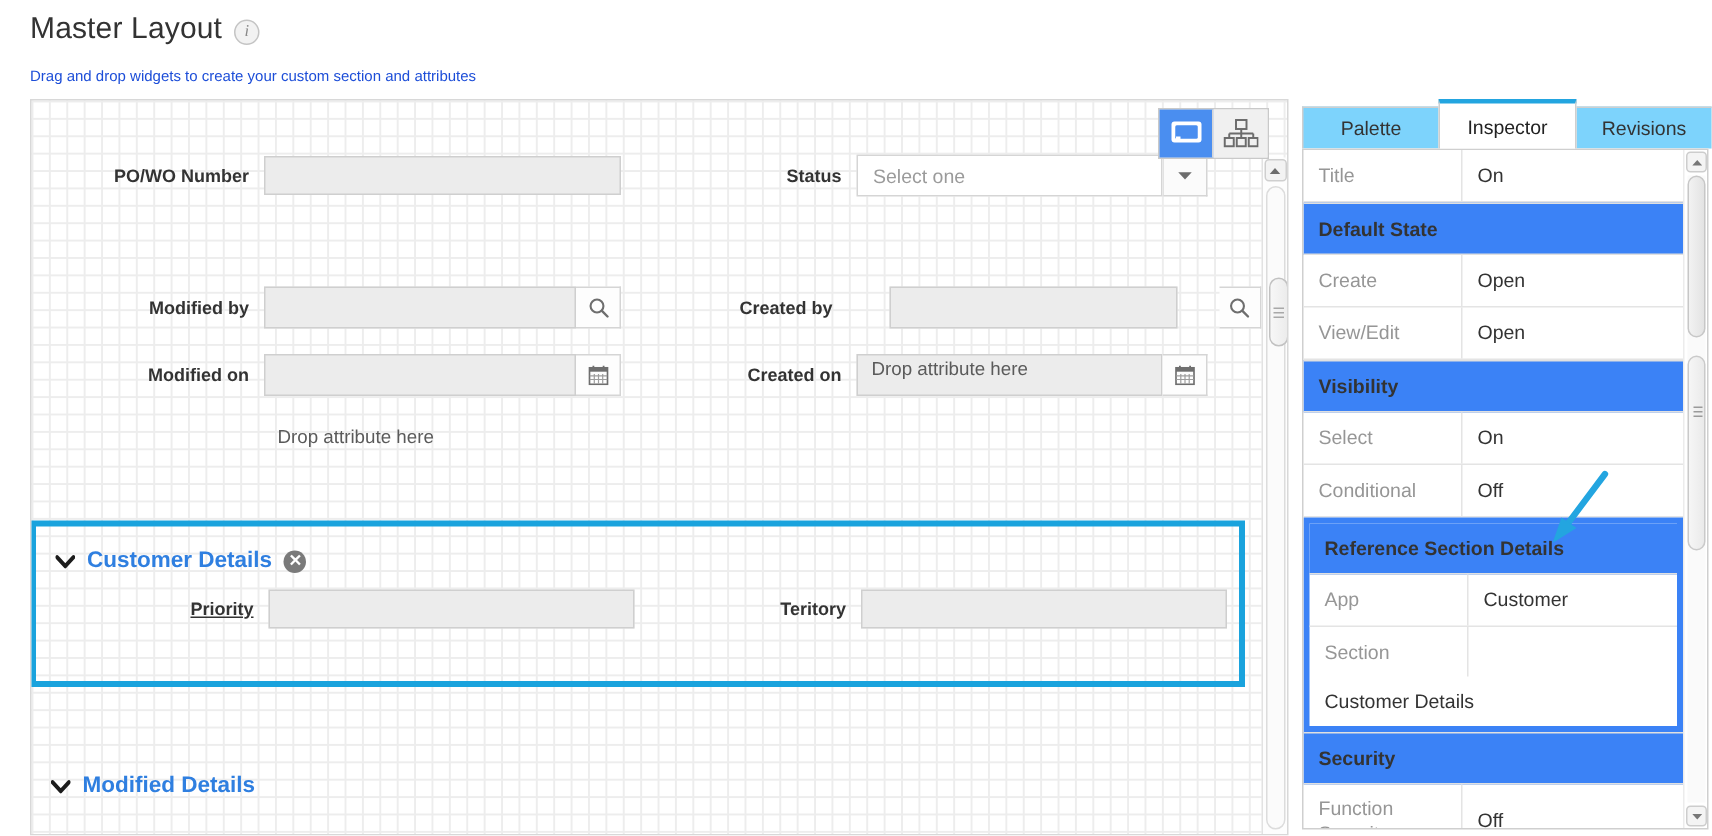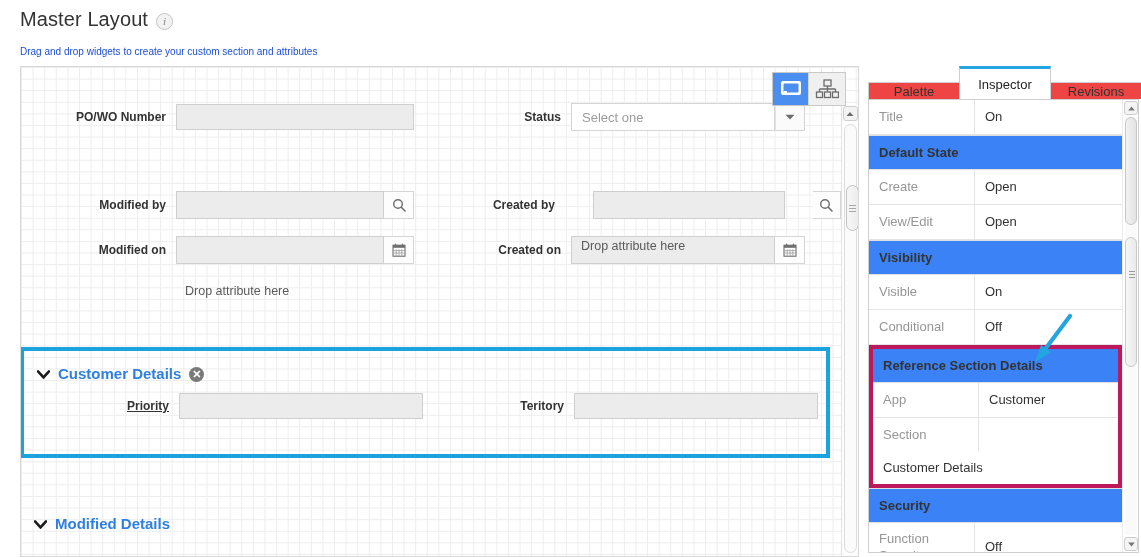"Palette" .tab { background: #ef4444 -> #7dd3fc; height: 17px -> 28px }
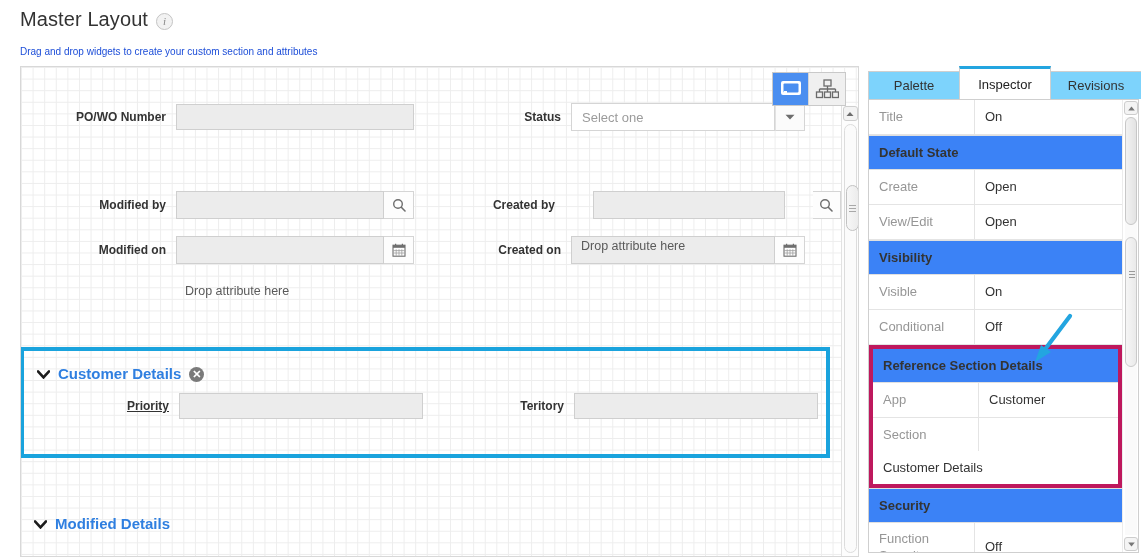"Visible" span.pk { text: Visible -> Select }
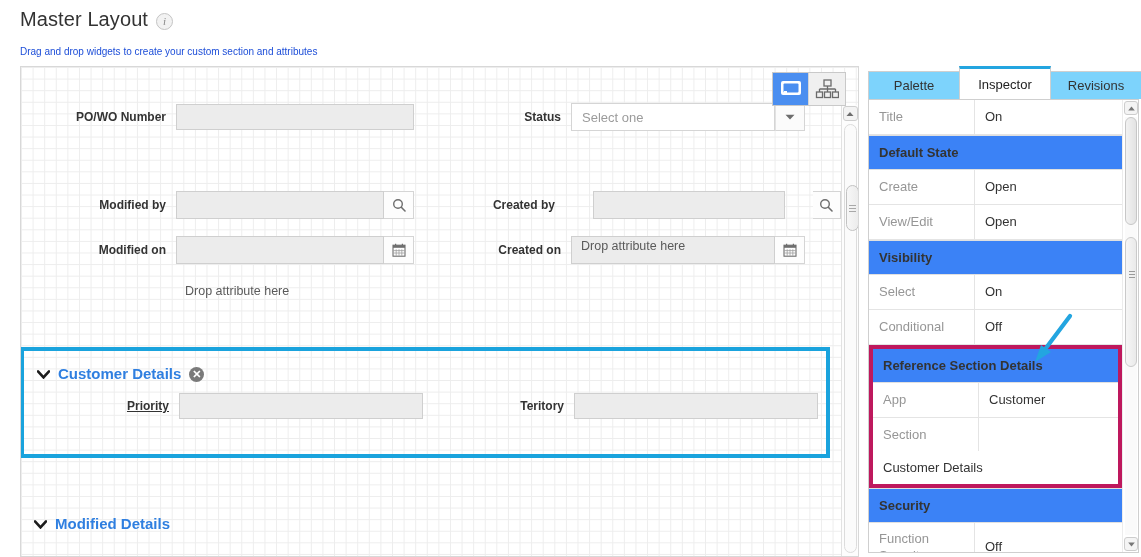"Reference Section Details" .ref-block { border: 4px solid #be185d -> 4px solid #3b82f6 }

* * *

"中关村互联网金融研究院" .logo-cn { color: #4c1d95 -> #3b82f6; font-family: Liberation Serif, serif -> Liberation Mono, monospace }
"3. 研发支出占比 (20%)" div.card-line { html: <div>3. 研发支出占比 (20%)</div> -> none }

▶ _Work instruction_
For the material above, give again only the lines starting at the line that contains "text: Visible ->" and ending at the line that contains "border: 4px solid". Pictures do not belong in the copy.

▶ _Final answer_
"Visible" span.pk { text: Visible -> Select }
"Reference Section Details" .ref-block { border: 4px solid #be185d -> 4px solid #3b82f6 }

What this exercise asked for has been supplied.